» Problem details
Every entry in the data is to be written out exactly; no picture belongs in the copy.

» Listed records
━━━━━━━━━━━━━━━━━━━━
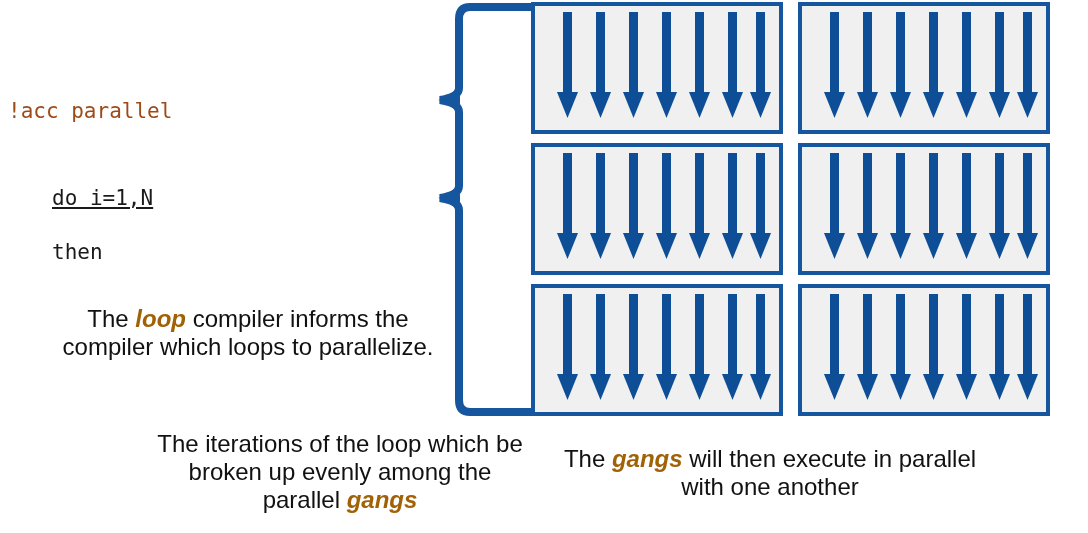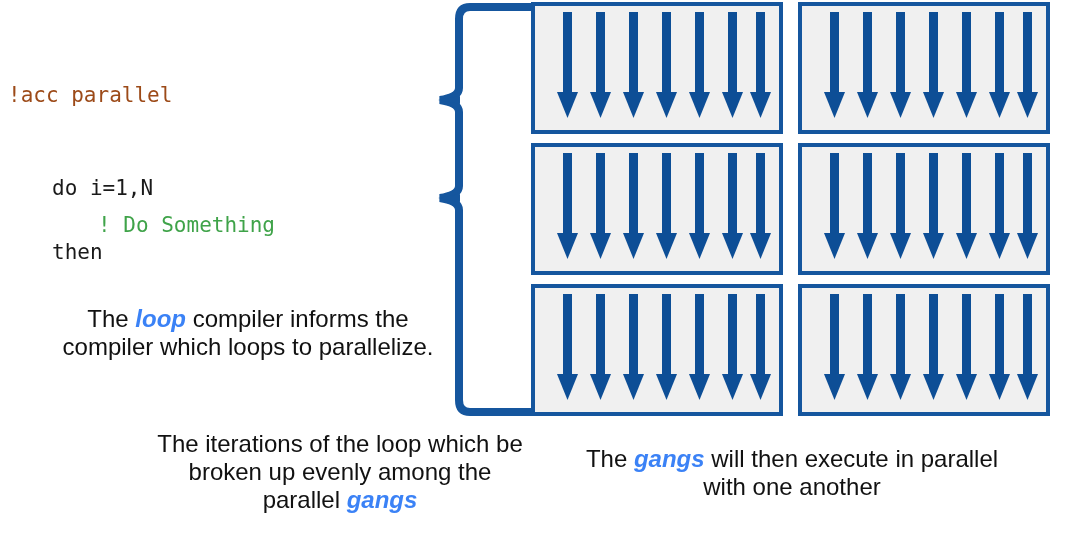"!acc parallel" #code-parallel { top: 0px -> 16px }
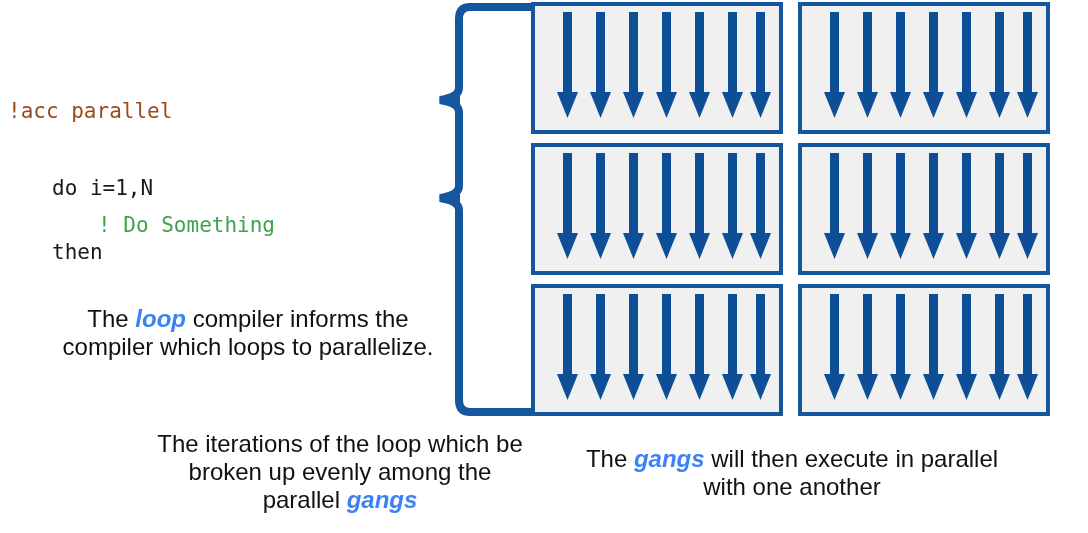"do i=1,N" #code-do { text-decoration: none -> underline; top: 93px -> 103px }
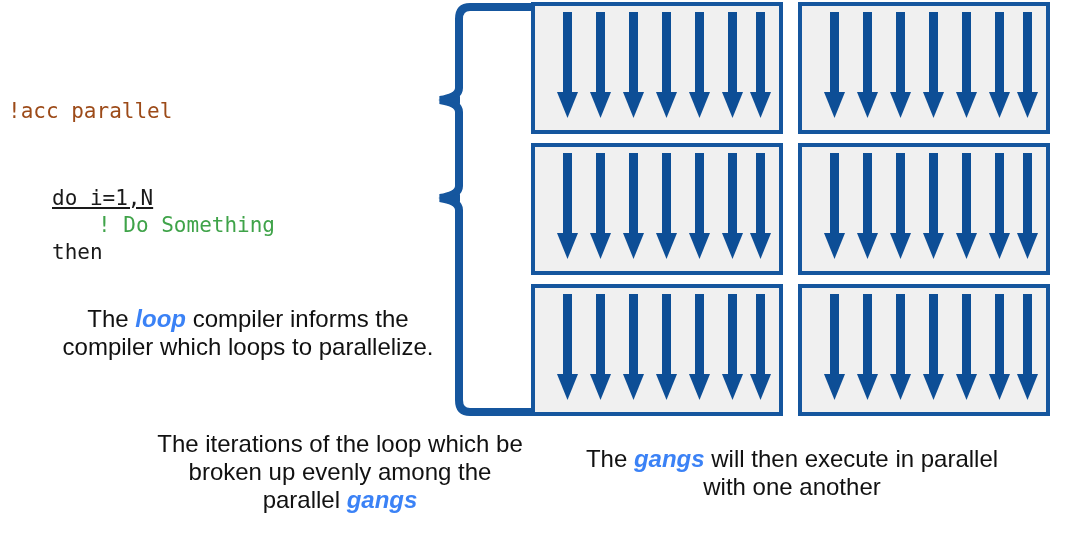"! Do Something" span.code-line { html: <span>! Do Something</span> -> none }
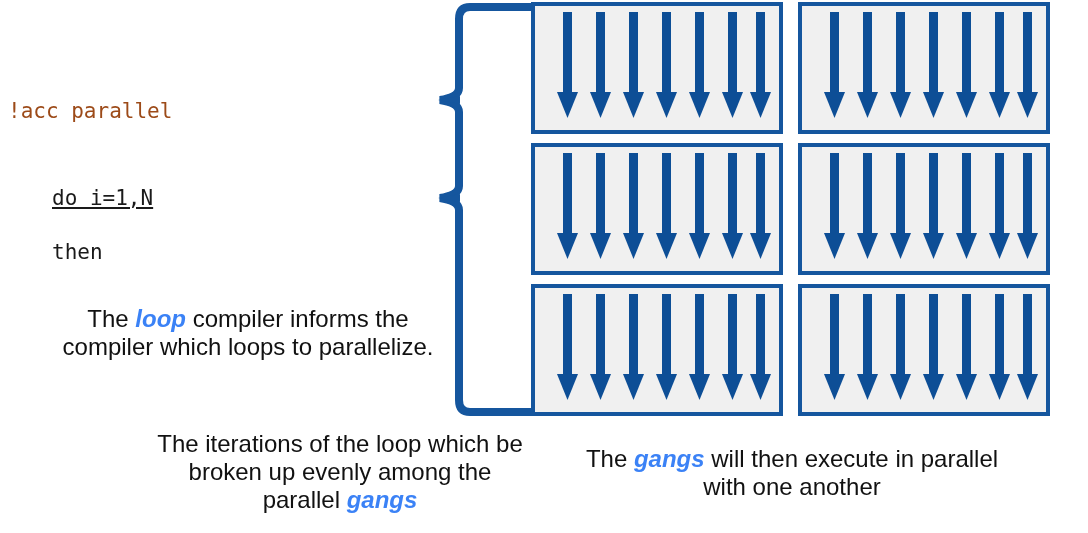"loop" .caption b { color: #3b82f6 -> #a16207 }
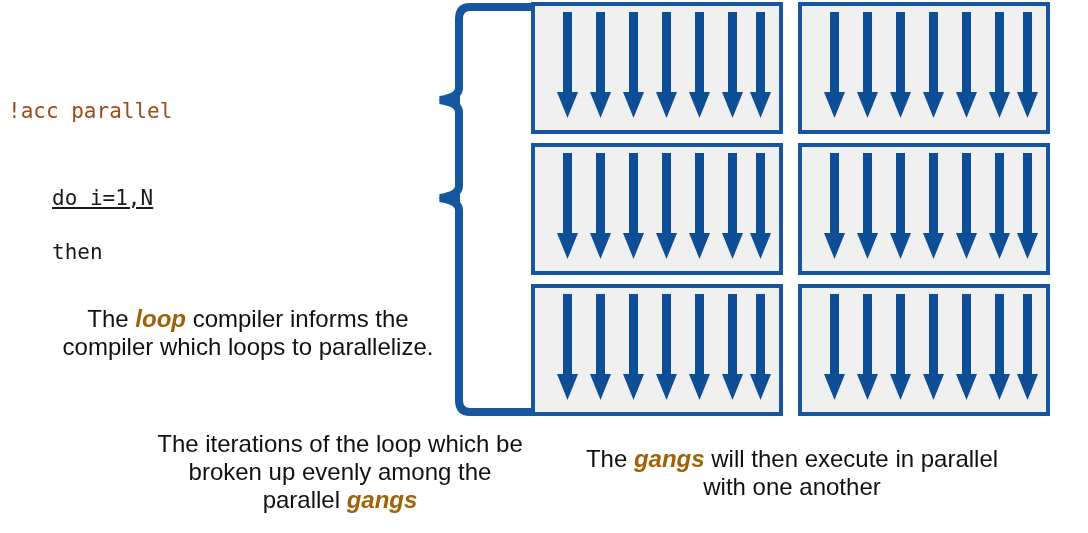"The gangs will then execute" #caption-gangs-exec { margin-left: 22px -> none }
━━━━━━━━━━━━━━━━━━━━
» Output below
"!acc parallel" #code-parallel { top: 0px -> 16px }
"do i=1,N" #code-do { text-decoration: none -> underline; top: 93px -> 103px }
"! Do Something" span.code-line { html: <span>! Do Something</span> -> none }
"loop" .caption b { color: #3b82f6 -> #a16207 }
"The gangs will then execute" #caption-gangs-exec { margin-left: 22px -> none }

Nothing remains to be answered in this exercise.